Люди августа (Лебедев) - страница 6

Казалось, что существование ее раздвоилось, человек оказался приложением к стопке листов, на весах бытия бумага с чернилами весила больше, чем тело. Она только с удивлением смотрела на тетрадь, которую отец показывал ей, и смущенно улыбалась – дескать, сама не знаю, откуда все это взялось, как получилось.

Родители вызывали врачей, те выписывали таблетки, говорили про сосуды головного мозга, понимающе кивали – что поделаешь, возраст… А у меня крепло ощущение, что бабушка сама открыла путь болезни, устранилась из жизни; с ней происходит то, что не имеет отношения к заболеванию.
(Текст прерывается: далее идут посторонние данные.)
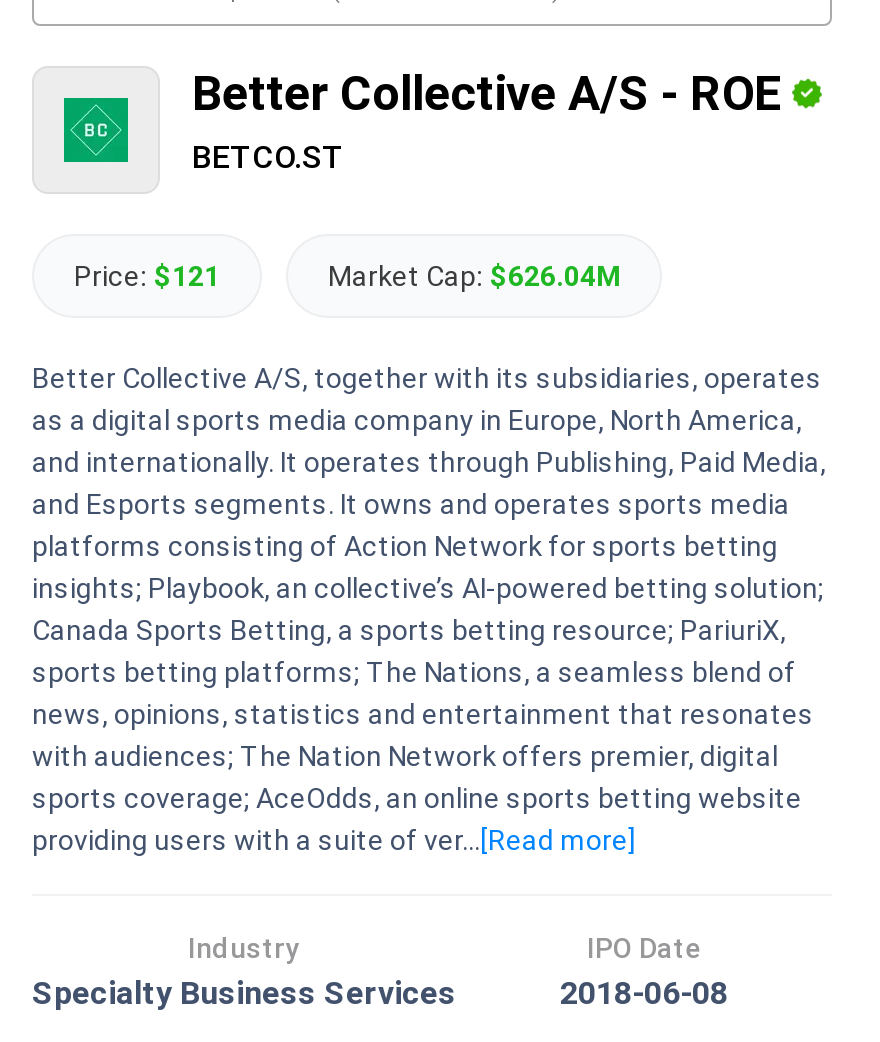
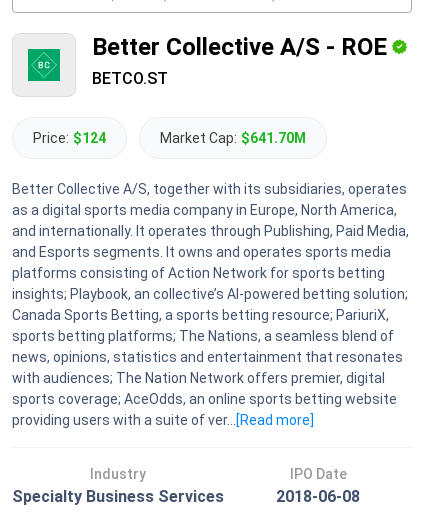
- Price: $121
+ Price: $124

- Market Cap: $626.04M
+ Market Cap: $641.70M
Гораздо больше времени, чем отец и мать, я проводил дома, на меня была возложена обязанность присматривать за бабушкой Таней. Вечером и утром, когда нас было четверо в квартире, бабушка вела себя привычно, как и раньше, как и все время, что я ее знал. Но когда отец и мать уходили, когда она порой теряла меня из виду, забывала, упускала, что в квартире есть кто-то, кроме нее, возникала какая-то другая, незнакомая мне бабушка Таня.

Она всегда отличалась чрезвычайной редакторской аккуратностью; прежде я не помнил случая, чтобы она что-то разбила, просыпала, пролила, опрокинула, чтобы каша у нее пригорела или молоко убежало, испачкав плиту, чтобы иголка вонзилась в палец. А тут стихии и предметы вдруг словно взбунтовались, и дня не проходило без маленького ЧП. В бабушку вселился маленький демон уничтожения, пробуждающий к жизни силы хаоса; и я, как страж, боролся с ним.

Демон, демоненок мастерски использовал слабость бабушки, ее забывчивость; чудилось, он задался целью уничтожить квартиру целиком. Бабушка зачем-то включала газ, и я проветривал потом кухню; клала газету слишком близко к зажженной конфорке, включала электрический обогреватель, не заметив, что занавеска касается раскаленной спирали; пожар, потоп, воры, – сколько раз бабушка отпирала входную дверь, оставляла ее приоткрытой, – все возможные несчастья настойчиво искали себе тропку в наш дом.

А потом я понял, что она хочет что-то уничтожить; бродит по комнатам, ведет допрос вещей, укрывших промеж себя то, что она ищет. Однажды, вернувшись из магазина, я застал ее плачущей – над тазом, полным бумажного пепла; она что-то сожгла и, кажется, только потом поняла, что сожгла не то.

Рукопись – неужели она разыскивает ее, чтобы сжечь? Она передумала? Решила забрать свои воспоминания обратно? Но рукопись лежала у отца на столе, и бабушка десятки раз проходила мимо нее. Не помнит, как выглядит тетрадь? Вообще не помнит, что нужно уничтожить, и потому пытается навлечь на дом несчастье, которое поглотит все вещи сразу? Что же там, что она написала, почему так тревожно и маетно ей, хотя, казалось бы, она сама отдала рукопись для чтения? Это как-то связано с тем, что читает отец, а не я? Бабушка это понимает?